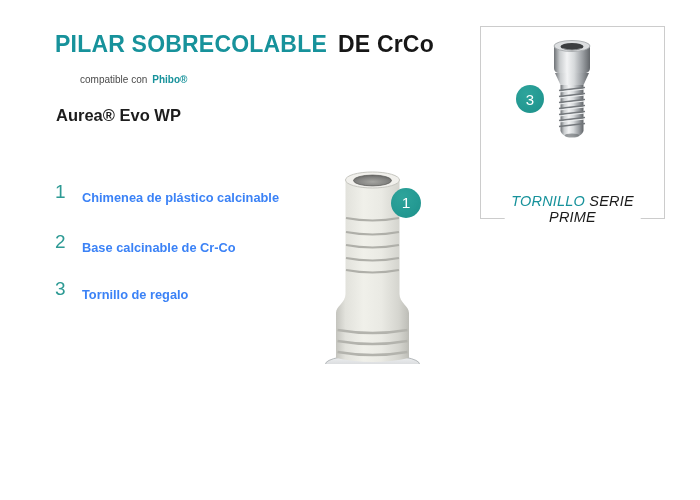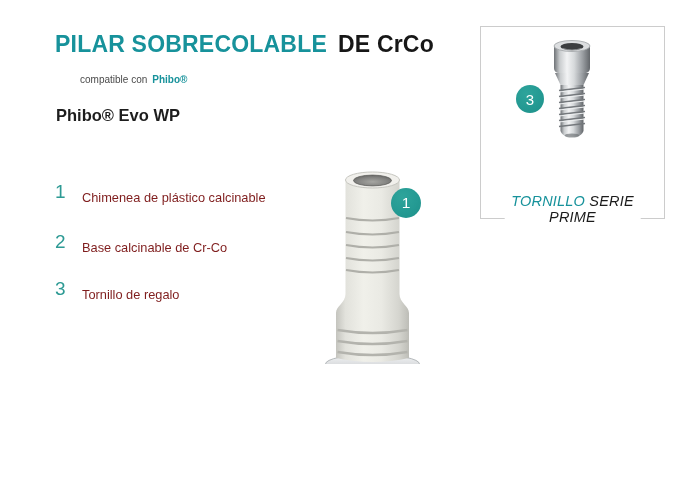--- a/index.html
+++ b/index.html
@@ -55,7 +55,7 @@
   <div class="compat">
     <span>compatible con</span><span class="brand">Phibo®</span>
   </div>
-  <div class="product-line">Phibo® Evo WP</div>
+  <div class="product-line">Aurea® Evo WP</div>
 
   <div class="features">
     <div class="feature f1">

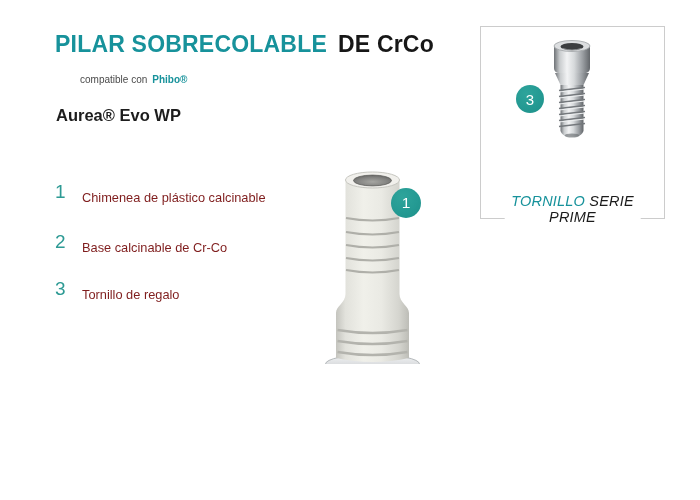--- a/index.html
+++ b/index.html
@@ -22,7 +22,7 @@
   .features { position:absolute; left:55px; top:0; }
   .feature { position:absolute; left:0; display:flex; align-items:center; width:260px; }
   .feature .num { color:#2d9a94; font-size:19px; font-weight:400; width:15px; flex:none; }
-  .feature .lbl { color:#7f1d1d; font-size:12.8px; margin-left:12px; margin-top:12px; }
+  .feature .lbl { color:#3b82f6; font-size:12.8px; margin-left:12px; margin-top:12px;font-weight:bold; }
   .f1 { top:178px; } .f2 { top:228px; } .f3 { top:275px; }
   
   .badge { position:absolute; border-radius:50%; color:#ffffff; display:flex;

******************************

## Exercise description
The output must match the records word for word, except that no pictures appear.

## Response to the task
--- a/index.html
+++ b/index.html
@@ -55,7 +55,7 @@
   <div class="compat">
     <span>compatible con</span><span class="brand">Phibo®</span>
   </div>
-  <div class="product-line">Phibo® Evo WP</div>
+  <div class="product-line">Aurea® Evo WP</div>
 
   <div class="features">
     <div class="feature f1">

--- a/index.html
+++ b/index.html
@@ -22,7 +22,7 @@
   .features { position:absolute; left:55px; top:0; }
   .feature { position:absolute; left:0; display:flex; align-items:center; width:260px; }
   .feature .num { color:#2d9a94; font-size:19px; font-weight:400; width:15px; flex:none; }
-  .feature .lbl { color:#7f1d1d; font-size:12.8px; margin-left:12px; margin-top:12px; }
+  .feature .lbl { color:#3b82f6; font-size:12.8px; margin-left:12px; margin-top:12px;font-weight:bold; }
   .f1 { top:178px; } .f2 { top:228px; } .f3 { top:275px; }
   
   .badge { position:absolute; border-radius:50%; color:#ffffff; display:flex;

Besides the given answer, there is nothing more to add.